Ancam Eksistensi Israel, Penulis Israel Usul Bubarkan Suriah
Tidak sedikit pengamat dan penulis Israel yang khawatir bahwa Suriah Baru akan Ancam Eksistensi Israel dan mengganggu rencana Zionisme, salah satunya adalah Jason Shvili, yang mengusulkan pembubaran total negara Suriah
rezaervani.com – 6 Oktober 2025 – Seorang penulis Israel, Jason Shvili, dalam artikelnya di surat kabar Israel Hayom menyerukan pembubaran total negara Suriah dan penghapusan eksistensinya dalam bentuk sekarang. Pandangannya mencerminkan pola pikir sebagian kalangan Barat dan Israel terhadap masa depan Suriah, sekaligus menyingkap sikap provokatif serta niat terselubung untuk menggambar ulang peta kawasan Timur Tengah.

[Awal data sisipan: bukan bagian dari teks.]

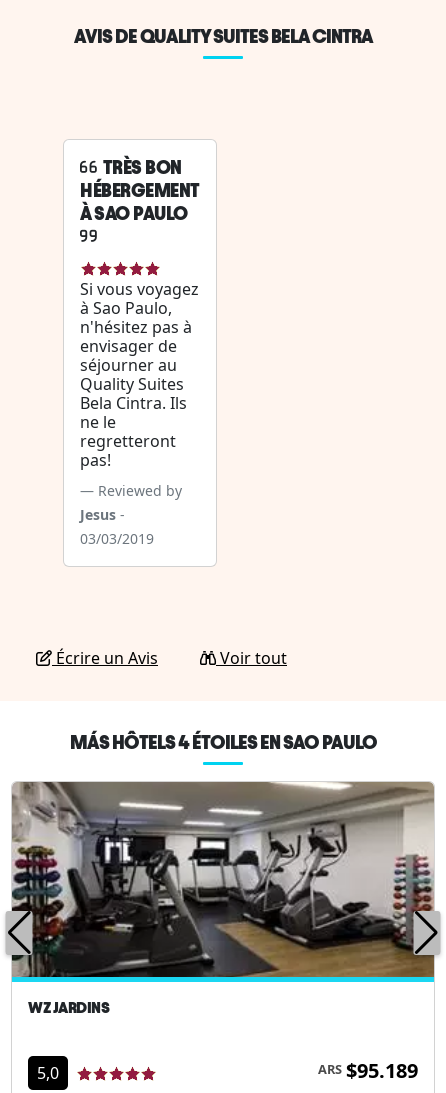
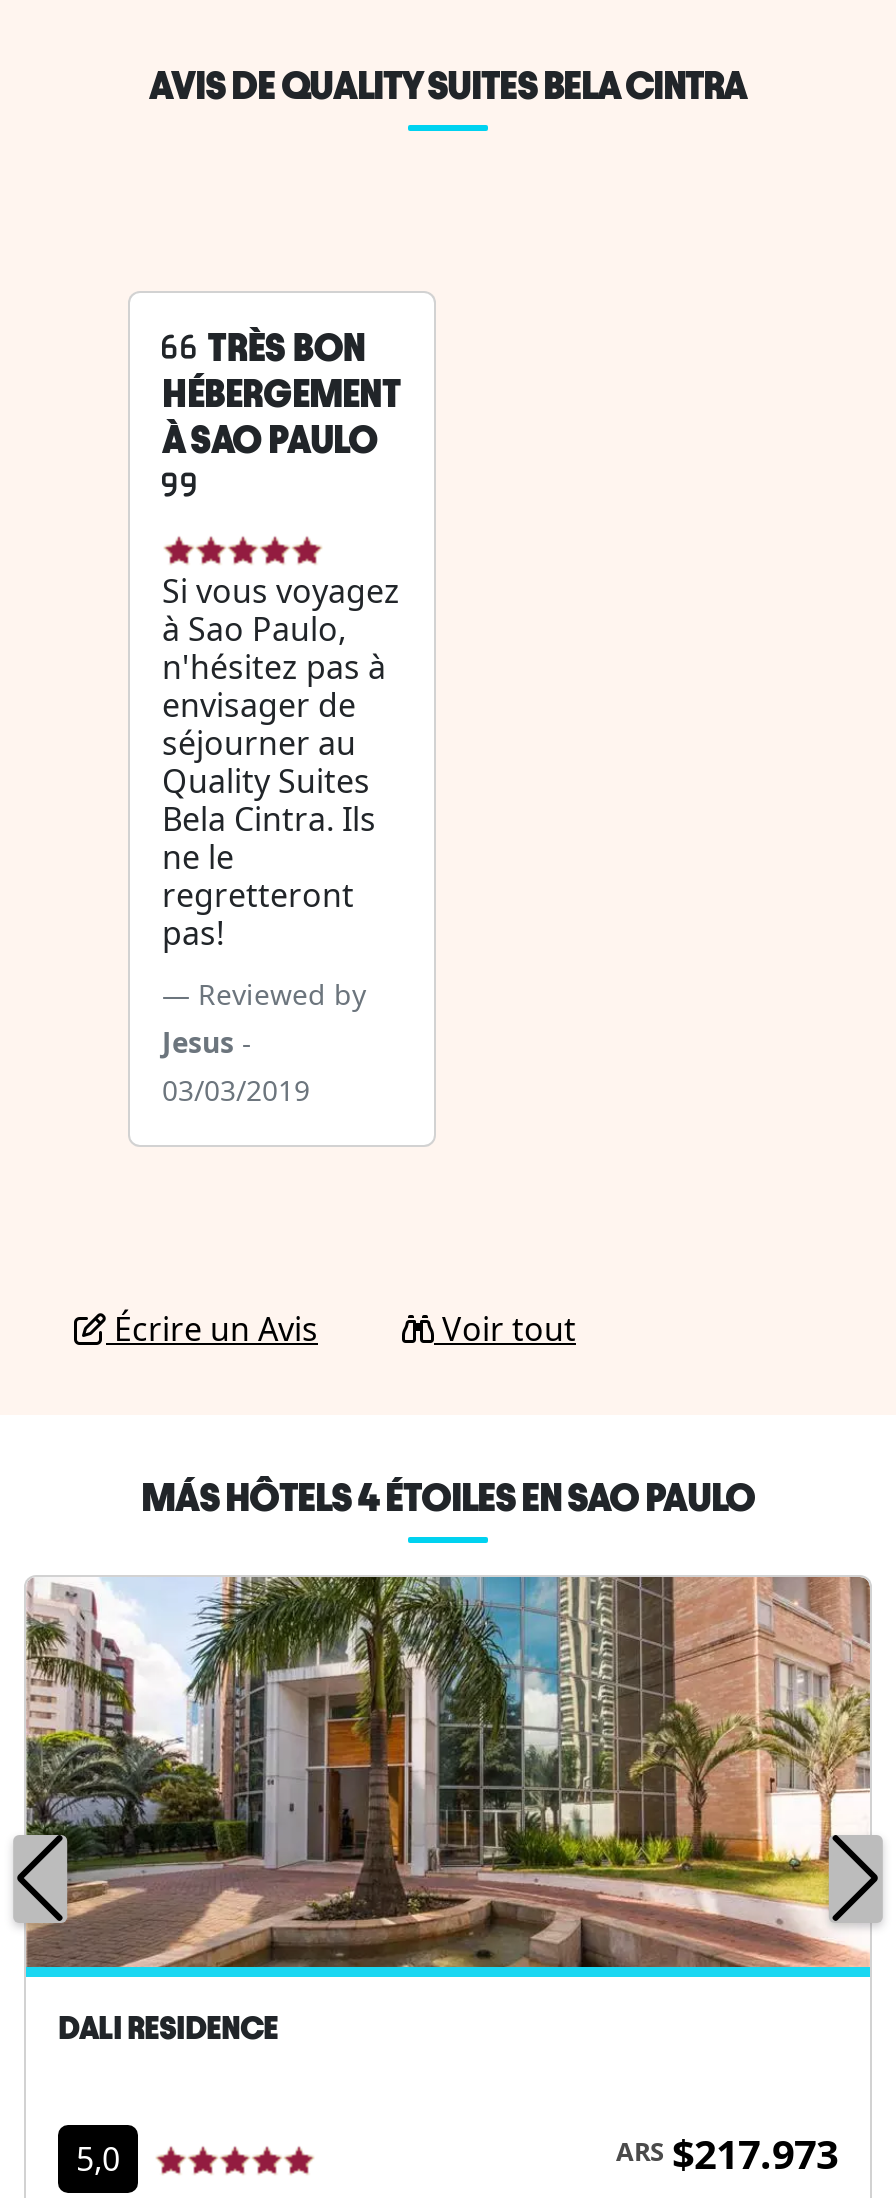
- [image]
- WZ JARDINS
+ [image]
+ DALI RESIDENCE

- ARS $95.189
+ ARS $217.973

Dalam tulisannya, Shvili berpendapat bahwa Suriah adalah negara yang “tidak pernah berhasil dan tidak akan pernah berhasil”. Menurutnya, satu-satunya cara untuk mengakhiri puluhan tahun konflik dan kehancuran adalah dengan membaginya menjadi lima negara berdasarkan etnis dan sekte — agar komunitas Alawi, Kristen, Arab Sunni, Druze, dan Kurdi dapat menjalankan apa yang ia sebut sebagai “hak menentukan nasib sendiri”.
Penulis yang kini berdomisili di Toronto, Kanada itu menilai bahwa upaya Washington, termasuk pemerintahan mantan Presiden Donald Trump, untuk mempertahankan keutuhan Suriah merupakan sikap “keras kepala dan naif” yang justru memperpanjang tirani serta pertumpahan darah.
Shvili juga menuding akar krisis Suriah berasal dari apa yang ia sebut sebagai “kesalahan historis” kekuatan kolonial pasca-Perang Dunia I, ketika mereka menggambar batas-batas wilayah Timur Tengah secara sewenang-wenang tanpa mempertimbangkan aspirasi beragam bangsa di kawasan tersebut. Ia menganggap bahwa kesalahan itu telah menyebabkan konflik yang berkepanjangan selama lebih dari satu abad.
Usulan Pembubaran Suriah
Sebagai solusi, Shvili mengusulkan pembubaran sepenuhnya negara Suriah dan pembentukan lima negara baru yang terpisah: negara Alawi di Latakia, negara Druze di As-Suwayda, negara Kristen di Wadi an-Nasara, negara Kurdi di wilayah otonom di utara dan timur, serta negara Arab Sunni di wilayah Suriah lainnya.
Ia menilai pembagian geografis semacam itu memungkinkan pemisahan praktis berdasarkan letak dan dominasi demografis masing-masing kelompok. Namun, menurut pandangannya, tantangan utama justru terletak pada bagaimana menjaga keberlangsungan entitas-entitas baru tersebut.
Karena sebagian wilayah yang diusulkan kekurangan sumber daya atau tidak memiliki akses ke laut, Shvili menyarankan adanya dukungan eksternal. Ia memperkirakan negara Arab Sunni baru akan memperoleh bantuan besar dari negara-negara Arab Sunni dan Turki, negara Alawi akan didukung Rusia, sementara entitas Druze dan Kristen akan mendapatkan dukungan langsung dari Israel.
Adapun bagi kelompok Kurdi, Shvili menilai dukungan Israel sangat penting, termasuk dalam bentuk bantuan persenjataan, untuk menghadapi potensi serangan Turki yang diperkirakannya akan menentang kemerdekaan wilayah otonom Kurdi di utara dan timur Suriah.
Dalam kesimpulannya, Shvili menegaskan bahwa mempertahankan keberadaan seluruh kelompok tersebut dalam satu negara hanya akan memperpanjang tirani dan pertumpahan darah. Ia menyebut bahwa pembagian Suriah menjadi beberapa negara merupakan satu-satunya jalan menuju “Timur Tengah yang lebih makmur”, sebagaimana visi yang dikaitkannya dengan Presiden Trump.
Shvili pun menyerukan agar Amerika Serikat meninggalkan gagasan tentang “Suriah yang bersatu” dan mendorong rakyat yang kini dikenal sebagai Republik Arab Suriah untuk menuntut hak menentukan nasib mereka masing-masing dalam bentuk negara merdeka yang terpisah.